記念館の建設に当たって、土門拳と深い親交のあった芸術家たちが力を集結。グラフィックデザイナー亀倉雄策が入口正面に銘板とポスター・チケットを、彫刻家イサム・ノグチが中庭に彫刻とベンチを、華道草月流三代目家元勅使河原宏が和風庭園とオブジェを、それぞれに寄贈。

土門拳(どもんけん)は1909年、酒田市の生まれで、14歳で横浜第二中学校に入学し、画家を目指しますが挫折。中学卒業後、職を転々とした後、母の勧めで、24歳で宮内幸太郎写真場の内弟子となります。

26歳で名取洋之助主宰の日本工房に採用され、対外宣伝雑誌NIPPONを中心に、日本の海外紹介パンフレットの写真を撮影するようになります。

30歳で日本工房を退社、初めて室生寺を訪れ撮影。以後、ライフワークとなります。

その後は「絶対非演出の絶対スナップ」など独自のリアリズム論を提唱し、徹底したリアリズムにこだわった報道写真や、寺院仏像など日本の伝統文化を独特の視点で切り取った作品を発表し続け、写真界をリードする存在になります。

激動の昭和にあって、そのレンズは真実の底まで暴くように、時代の瞬間を、日本人の現実を、そこに流れる日本の心を捉えたと言えるでしょう。

1974年に酒田市初の名誉市民の称号を授与された土門拳は、顕彰式で「僕の全作品を酒田市に寄贈したい」と述べ、当時の相馬大作市長は土門の郷土愛に深く動かされ記念館建設のため奔走。

建設省によるカルチャーパーク(文化公園制度)第1号の適用を受け、更に全国に寄付を募り、集まった浄財は総額1億円余りにも達したのでした。

かくして7万点におよぶ土門作品の全てを所蔵している土門拳記念館が完成。しかし土門拳は1979年、脳血栓で倒れ、以後、意識不明の状態が続いたまま1990年死去しています。享年81。

湖に浮かぶように佇む美術館のシルエットが周囲の景色の中に溶け込むのを愛でながら館に入ると、土門のライフワークだった「土門拳の室生寺」展開催中。

土門拳記念館のキャッチコピーは「写真は、肉眼を超える」。

私はこれまでの美術館訪問記で写真を採り上げたことがない事でもおわかりのように写真にはあまり興味がなく、自撮の写真も携帯に便利で簡便なコンパクトカメラで撮影して来たものです。

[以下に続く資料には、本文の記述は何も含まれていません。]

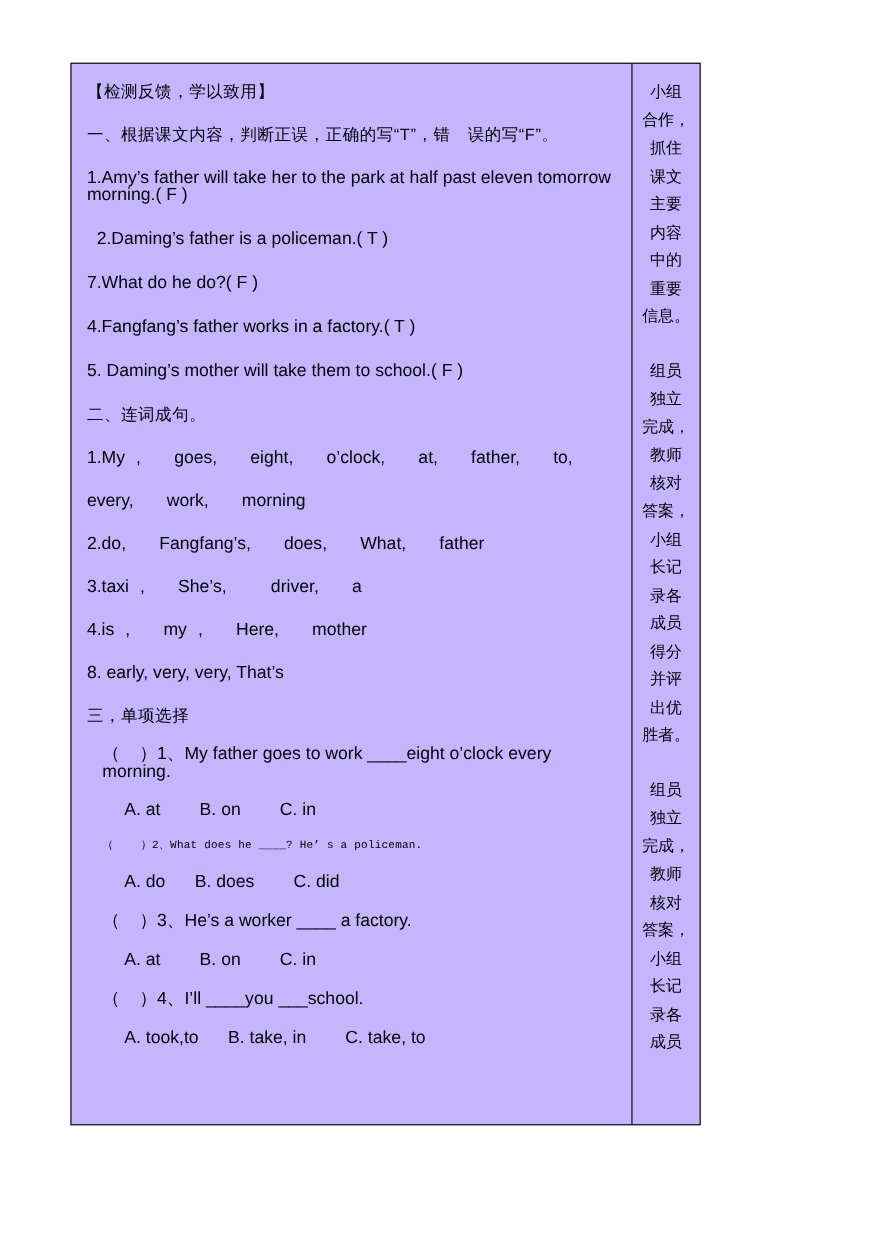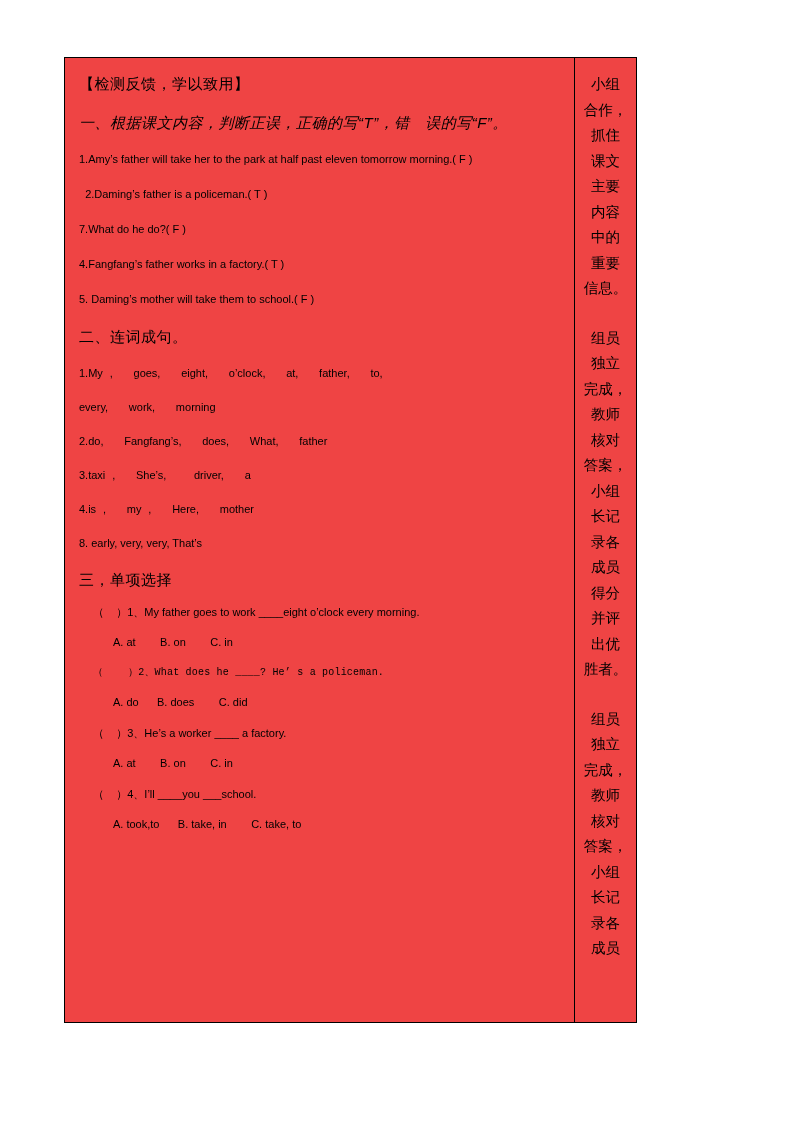"【检测反馈，学以致用】" #worksheet-table { background: #ef4444 -> #c4b5fd }
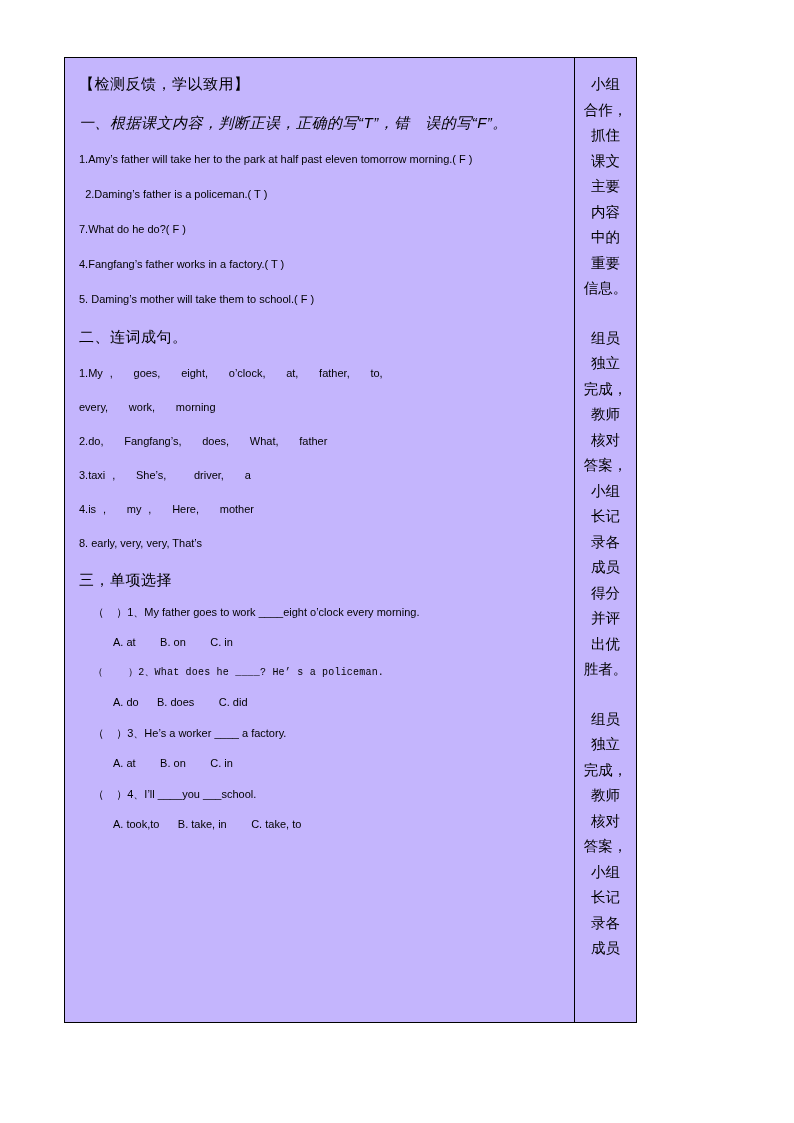"一、根据课文内容，判断正误，正确的写“T”，错 误的写“F”。" .sp-sec { font-style: italic -> none }
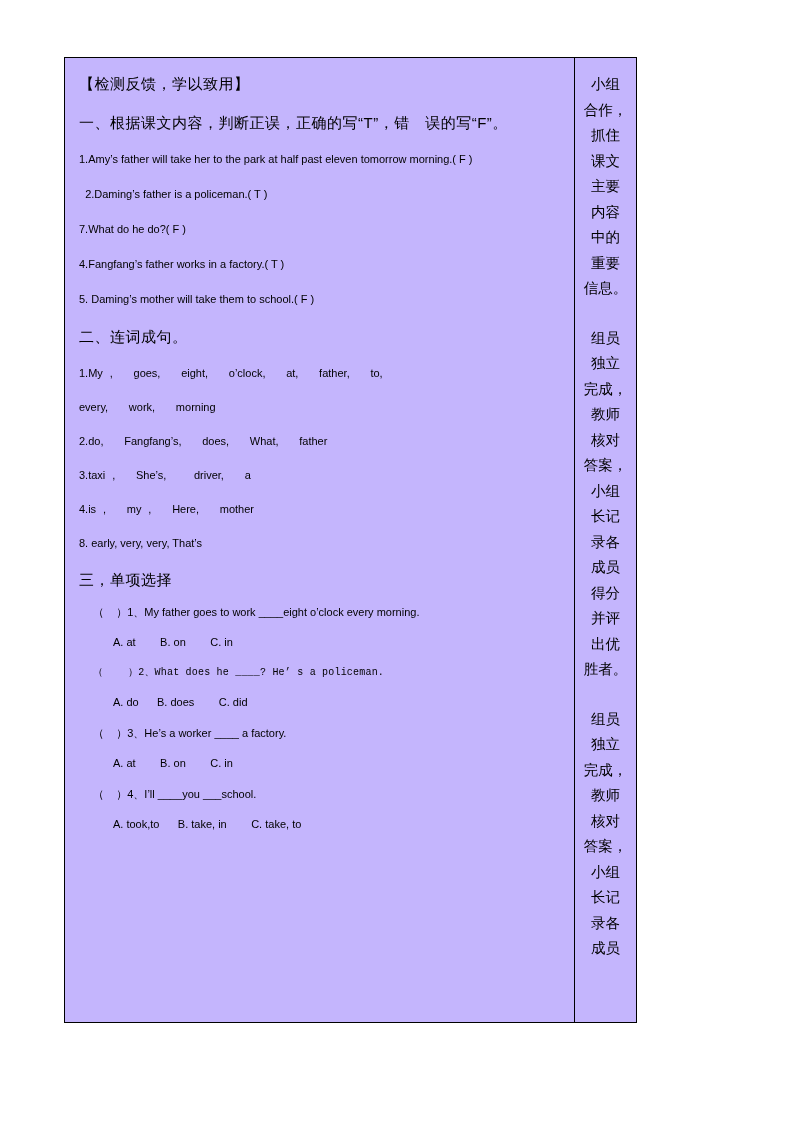"1.Amy’s father will take her" .line { font-size: 11px -> 16px }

従って写真の良し悪しの判断はつかないのですが、少なくとも土門拳の写真にかける熱情と真摯さ、それらからくる迫力には感じ入りました。

なお、この記念館は「作品の接写は不可だけど、館内の撮影はOK」ということで添付写真は2点、記念館ホームページから借用しました。



(添付9:土門拳撮影「室生寺弥勒堂釈迦如来坐像左半面相」は著作権上の理由により割愛しました。